Brief>
In the listing beneath this line, copy exactly the lines starting with the one containing "none -> <div>GIVE" and going on through the one containing "text: 切实维护教职工的长，切实维护教职工的长 ->".

Exercise materials>

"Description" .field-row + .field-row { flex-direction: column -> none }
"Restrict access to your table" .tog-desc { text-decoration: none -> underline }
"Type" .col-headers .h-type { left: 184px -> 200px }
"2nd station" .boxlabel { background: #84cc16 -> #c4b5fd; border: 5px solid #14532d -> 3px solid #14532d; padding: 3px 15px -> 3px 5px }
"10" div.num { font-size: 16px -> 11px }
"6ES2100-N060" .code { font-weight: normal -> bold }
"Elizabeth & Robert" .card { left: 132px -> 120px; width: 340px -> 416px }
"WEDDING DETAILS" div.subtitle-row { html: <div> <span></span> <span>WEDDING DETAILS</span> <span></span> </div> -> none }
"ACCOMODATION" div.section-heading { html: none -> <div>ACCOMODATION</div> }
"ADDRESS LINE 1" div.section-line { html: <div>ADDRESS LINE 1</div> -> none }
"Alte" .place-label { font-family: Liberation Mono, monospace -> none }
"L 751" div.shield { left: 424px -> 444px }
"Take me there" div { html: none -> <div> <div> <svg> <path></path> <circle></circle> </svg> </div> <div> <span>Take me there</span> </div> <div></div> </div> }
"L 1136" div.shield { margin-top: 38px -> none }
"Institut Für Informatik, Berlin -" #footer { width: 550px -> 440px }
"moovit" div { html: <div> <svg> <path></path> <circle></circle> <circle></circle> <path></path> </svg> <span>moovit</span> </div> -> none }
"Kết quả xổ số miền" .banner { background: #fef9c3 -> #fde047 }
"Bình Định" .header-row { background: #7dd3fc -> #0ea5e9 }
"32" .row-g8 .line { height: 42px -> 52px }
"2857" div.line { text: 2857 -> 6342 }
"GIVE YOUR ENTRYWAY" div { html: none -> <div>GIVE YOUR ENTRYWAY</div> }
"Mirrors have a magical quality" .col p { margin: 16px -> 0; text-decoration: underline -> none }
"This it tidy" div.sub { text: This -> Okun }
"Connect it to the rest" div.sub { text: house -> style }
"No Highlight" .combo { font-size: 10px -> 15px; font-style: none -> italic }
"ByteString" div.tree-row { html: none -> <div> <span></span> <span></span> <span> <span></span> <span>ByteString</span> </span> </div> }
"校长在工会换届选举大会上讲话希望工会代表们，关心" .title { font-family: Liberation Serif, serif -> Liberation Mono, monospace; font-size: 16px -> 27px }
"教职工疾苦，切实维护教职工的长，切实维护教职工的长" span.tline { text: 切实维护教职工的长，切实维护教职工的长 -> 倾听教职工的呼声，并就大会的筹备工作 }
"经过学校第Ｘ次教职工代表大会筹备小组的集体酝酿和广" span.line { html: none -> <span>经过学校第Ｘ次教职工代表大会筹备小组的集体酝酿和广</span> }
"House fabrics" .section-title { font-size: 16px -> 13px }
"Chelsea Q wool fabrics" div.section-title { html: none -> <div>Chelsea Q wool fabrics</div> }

Solution to the exercise>
"GIVE YOUR ENTRYWAY" div { html: none -> <div>GIVE YOUR ENTRYWAY</div> }
"Mirrors have a magical quality" .col p { margin: 16px -> 0; text-decoration: underline -> none }
"This it tidy" div.sub { text: This -> Okun }
"Connect it to the rest" div.sub { text: house -> style }
"No Highlight" .combo { font-size: 10px -> 15px; font-style: none -> italic }
"ByteString" div.tree-row { html: none -> <div> <span></span> <span></span> <span> <span></span> <span>ByteString</span> </span> </div> }
"校长在工会换届选举大会上讲话希望工会代表们，关心" .title { font-family: Liberation Serif, serif -> Liberation Mono, monospace; font-size: 16px -> 27px }
"教职工疾苦，切实维护教职工的长，切实维护教职工的长" span.tline { text: 切实维护教职工的长，切实维护教职工的长 -> 倾听教职工的呼声，并就大会的筹备工作 }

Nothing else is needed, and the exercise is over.